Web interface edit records
┌──
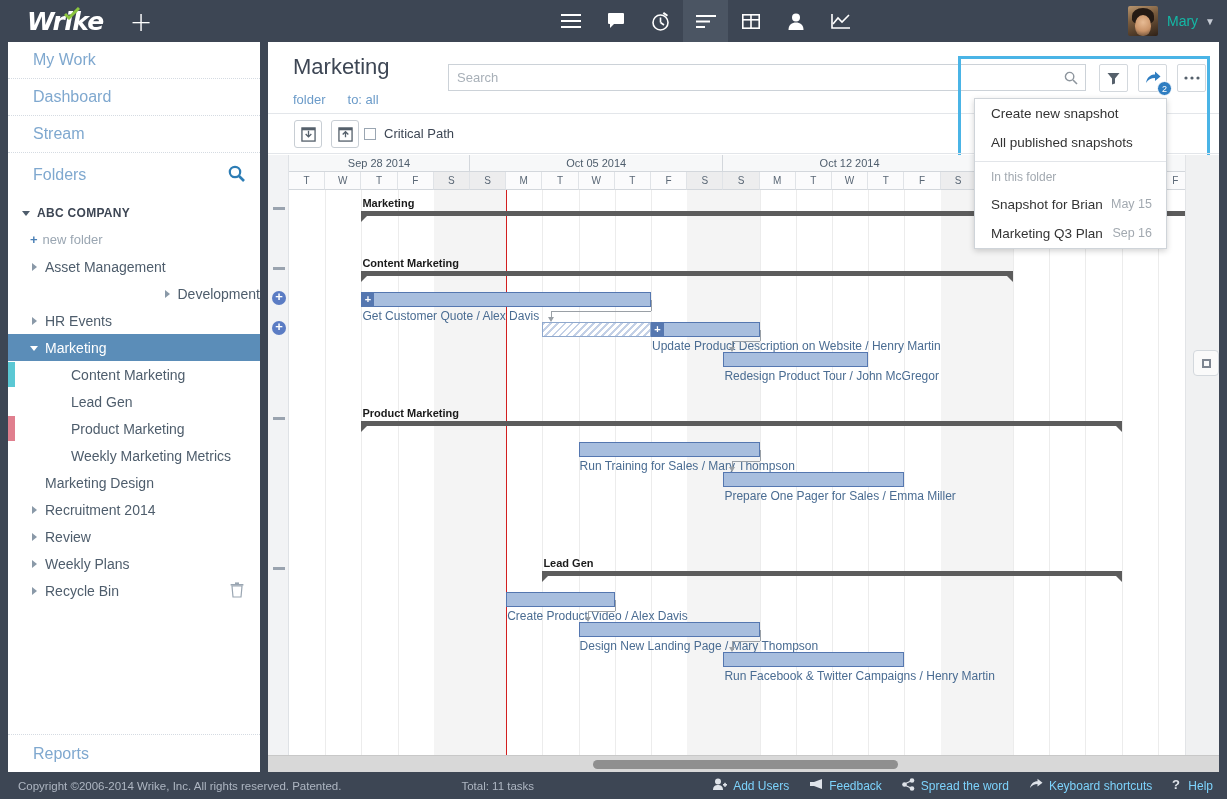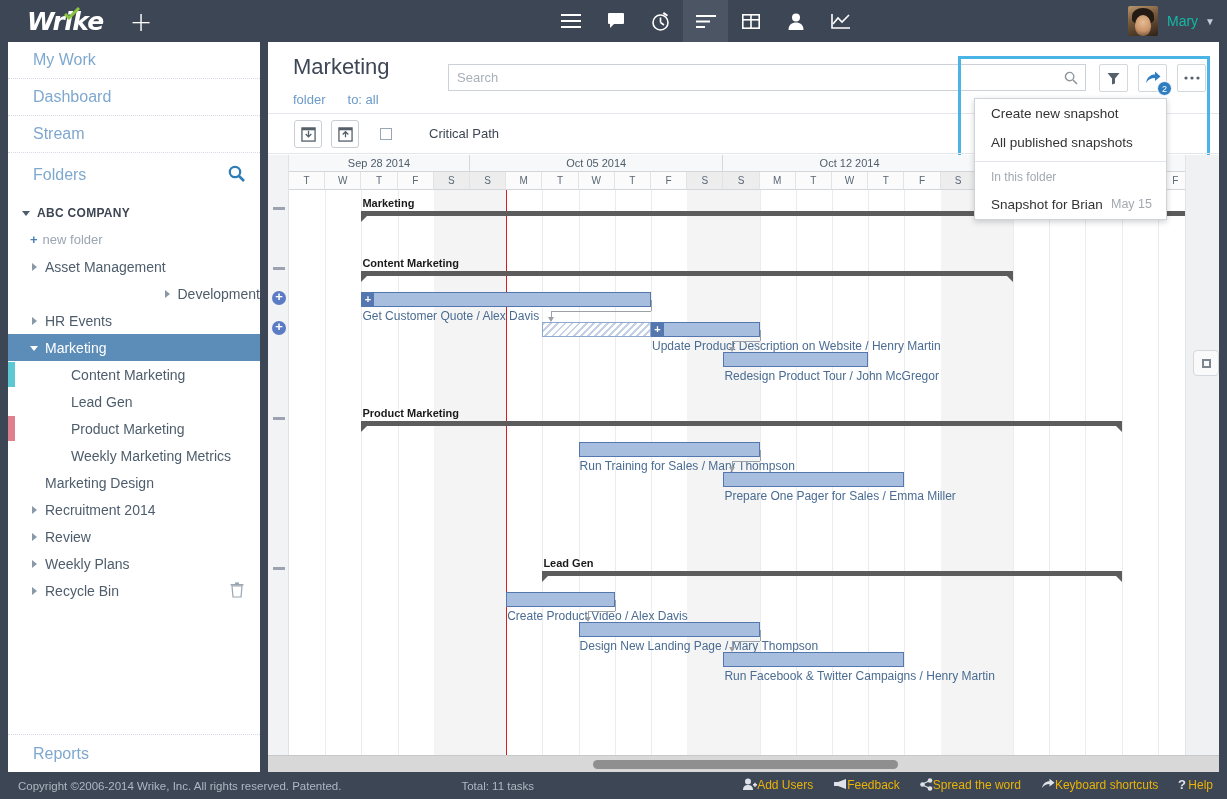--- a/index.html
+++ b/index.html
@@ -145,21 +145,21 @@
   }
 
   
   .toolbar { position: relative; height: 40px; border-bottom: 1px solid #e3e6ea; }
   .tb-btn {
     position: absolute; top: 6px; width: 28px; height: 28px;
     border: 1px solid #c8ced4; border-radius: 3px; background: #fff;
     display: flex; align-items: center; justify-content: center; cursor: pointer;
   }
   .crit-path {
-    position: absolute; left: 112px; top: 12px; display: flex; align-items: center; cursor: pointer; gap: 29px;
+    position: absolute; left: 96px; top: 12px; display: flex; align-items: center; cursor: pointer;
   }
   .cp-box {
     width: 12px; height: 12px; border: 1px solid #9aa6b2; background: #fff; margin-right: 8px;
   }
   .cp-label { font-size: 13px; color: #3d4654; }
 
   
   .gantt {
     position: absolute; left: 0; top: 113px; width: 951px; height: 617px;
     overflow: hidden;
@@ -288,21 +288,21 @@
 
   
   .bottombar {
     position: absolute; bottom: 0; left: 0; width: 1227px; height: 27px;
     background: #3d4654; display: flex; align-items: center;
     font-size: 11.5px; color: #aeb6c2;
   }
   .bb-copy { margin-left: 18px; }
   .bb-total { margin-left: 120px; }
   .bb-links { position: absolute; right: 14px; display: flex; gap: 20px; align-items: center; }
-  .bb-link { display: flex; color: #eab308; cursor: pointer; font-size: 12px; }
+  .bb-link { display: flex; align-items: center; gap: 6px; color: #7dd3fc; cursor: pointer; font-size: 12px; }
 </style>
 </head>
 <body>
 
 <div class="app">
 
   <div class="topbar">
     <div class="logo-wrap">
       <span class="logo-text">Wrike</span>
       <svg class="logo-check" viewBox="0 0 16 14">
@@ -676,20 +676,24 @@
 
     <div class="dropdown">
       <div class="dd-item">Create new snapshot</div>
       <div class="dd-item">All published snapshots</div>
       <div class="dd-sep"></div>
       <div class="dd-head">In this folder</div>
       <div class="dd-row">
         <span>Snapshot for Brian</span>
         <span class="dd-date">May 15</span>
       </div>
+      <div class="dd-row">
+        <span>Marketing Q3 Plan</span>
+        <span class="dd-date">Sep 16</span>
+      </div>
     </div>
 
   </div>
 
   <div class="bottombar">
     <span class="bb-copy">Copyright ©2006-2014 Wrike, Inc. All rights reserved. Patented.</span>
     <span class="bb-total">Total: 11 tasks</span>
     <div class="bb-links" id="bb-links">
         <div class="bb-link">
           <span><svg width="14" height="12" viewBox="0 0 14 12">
└──
┌──
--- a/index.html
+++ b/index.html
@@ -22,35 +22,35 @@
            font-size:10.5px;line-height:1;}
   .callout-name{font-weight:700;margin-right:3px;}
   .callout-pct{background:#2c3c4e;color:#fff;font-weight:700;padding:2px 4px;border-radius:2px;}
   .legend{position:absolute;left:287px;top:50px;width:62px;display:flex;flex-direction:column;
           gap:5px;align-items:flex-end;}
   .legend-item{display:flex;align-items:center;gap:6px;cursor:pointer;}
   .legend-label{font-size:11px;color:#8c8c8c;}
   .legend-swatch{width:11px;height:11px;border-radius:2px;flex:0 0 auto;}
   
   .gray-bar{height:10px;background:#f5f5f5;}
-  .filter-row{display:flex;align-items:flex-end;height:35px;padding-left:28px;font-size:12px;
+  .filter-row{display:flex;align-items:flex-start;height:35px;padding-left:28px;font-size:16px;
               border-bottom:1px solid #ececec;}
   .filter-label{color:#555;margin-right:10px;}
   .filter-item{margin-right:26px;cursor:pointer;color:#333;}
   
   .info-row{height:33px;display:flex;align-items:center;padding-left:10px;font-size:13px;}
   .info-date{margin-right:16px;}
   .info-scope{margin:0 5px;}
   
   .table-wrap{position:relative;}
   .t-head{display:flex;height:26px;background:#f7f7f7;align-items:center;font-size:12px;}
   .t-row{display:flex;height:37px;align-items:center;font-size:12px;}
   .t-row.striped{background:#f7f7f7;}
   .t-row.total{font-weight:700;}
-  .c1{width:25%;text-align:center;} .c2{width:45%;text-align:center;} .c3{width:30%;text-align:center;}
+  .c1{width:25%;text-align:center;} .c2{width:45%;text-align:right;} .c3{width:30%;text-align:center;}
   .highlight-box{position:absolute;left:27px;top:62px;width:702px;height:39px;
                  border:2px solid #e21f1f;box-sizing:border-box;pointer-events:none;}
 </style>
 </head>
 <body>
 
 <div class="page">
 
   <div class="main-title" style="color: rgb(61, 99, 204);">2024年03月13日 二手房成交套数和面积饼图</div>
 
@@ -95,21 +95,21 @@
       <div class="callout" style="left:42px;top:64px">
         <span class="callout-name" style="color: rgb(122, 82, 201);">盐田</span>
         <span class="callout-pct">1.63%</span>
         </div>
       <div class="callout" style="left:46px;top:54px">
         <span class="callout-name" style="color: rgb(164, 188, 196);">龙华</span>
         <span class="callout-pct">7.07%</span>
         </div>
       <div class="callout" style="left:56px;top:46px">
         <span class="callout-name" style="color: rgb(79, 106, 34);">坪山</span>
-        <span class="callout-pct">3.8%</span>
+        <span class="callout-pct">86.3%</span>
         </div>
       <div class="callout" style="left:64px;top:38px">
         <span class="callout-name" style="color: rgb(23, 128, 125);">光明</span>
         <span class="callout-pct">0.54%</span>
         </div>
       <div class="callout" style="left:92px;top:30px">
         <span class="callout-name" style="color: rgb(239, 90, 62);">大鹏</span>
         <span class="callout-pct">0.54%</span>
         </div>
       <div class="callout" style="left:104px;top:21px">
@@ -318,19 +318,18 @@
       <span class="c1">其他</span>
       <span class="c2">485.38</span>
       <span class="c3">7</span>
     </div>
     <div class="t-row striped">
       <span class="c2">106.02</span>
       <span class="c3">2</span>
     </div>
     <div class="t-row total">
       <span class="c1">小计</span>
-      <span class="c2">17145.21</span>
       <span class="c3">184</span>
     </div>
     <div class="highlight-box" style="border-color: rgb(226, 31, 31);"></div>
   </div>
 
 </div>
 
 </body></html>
└──
◆ EXERCISE DETAILS:
Where a line above includes "total", copy that line.

◆ TASK SOLUTION:
   .bb-total { margin-left: 120px; }
     <span class="bb-total">Total: 11 tasks</span>
   .t-row.total{font-weight:700;}
     <div class="t-row total">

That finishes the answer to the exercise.